### YOUR INSTRUCTIONS
Report the number of lines below in which the word "애기들이" occurs. Nothing else is needed.

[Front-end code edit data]
☆ ☆ ☆ ☆ ☆ ☆ ☆

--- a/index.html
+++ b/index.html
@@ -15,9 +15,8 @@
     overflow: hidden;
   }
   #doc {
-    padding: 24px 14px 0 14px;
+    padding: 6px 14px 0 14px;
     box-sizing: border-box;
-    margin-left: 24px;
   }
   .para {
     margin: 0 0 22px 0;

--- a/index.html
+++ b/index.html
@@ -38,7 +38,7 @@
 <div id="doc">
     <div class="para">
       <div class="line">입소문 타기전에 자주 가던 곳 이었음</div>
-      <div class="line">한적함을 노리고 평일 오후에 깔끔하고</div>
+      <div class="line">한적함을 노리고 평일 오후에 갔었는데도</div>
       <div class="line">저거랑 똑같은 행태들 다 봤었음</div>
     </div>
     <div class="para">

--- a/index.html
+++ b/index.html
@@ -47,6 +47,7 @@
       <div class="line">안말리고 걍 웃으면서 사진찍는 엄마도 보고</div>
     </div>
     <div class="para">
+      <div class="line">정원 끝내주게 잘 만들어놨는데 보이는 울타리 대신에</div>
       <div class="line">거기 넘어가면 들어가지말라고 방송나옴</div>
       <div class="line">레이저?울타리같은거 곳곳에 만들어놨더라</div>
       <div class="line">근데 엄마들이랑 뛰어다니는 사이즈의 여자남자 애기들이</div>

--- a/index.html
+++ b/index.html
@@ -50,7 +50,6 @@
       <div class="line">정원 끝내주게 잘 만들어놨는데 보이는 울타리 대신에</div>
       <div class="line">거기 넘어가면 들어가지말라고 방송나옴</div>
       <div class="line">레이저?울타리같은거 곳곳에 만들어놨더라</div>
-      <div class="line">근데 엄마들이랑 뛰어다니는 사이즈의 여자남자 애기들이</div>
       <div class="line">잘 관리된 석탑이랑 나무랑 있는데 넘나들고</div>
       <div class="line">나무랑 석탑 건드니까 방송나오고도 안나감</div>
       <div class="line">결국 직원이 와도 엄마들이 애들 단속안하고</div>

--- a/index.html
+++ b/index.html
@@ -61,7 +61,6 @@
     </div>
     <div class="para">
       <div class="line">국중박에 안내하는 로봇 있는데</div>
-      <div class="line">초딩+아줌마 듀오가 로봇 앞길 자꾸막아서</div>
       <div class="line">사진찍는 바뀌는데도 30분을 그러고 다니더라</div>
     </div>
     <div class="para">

☆ ☆ ☆ ☆ ☆ ☆ ☆

### ANSWER TO THIS TASK
2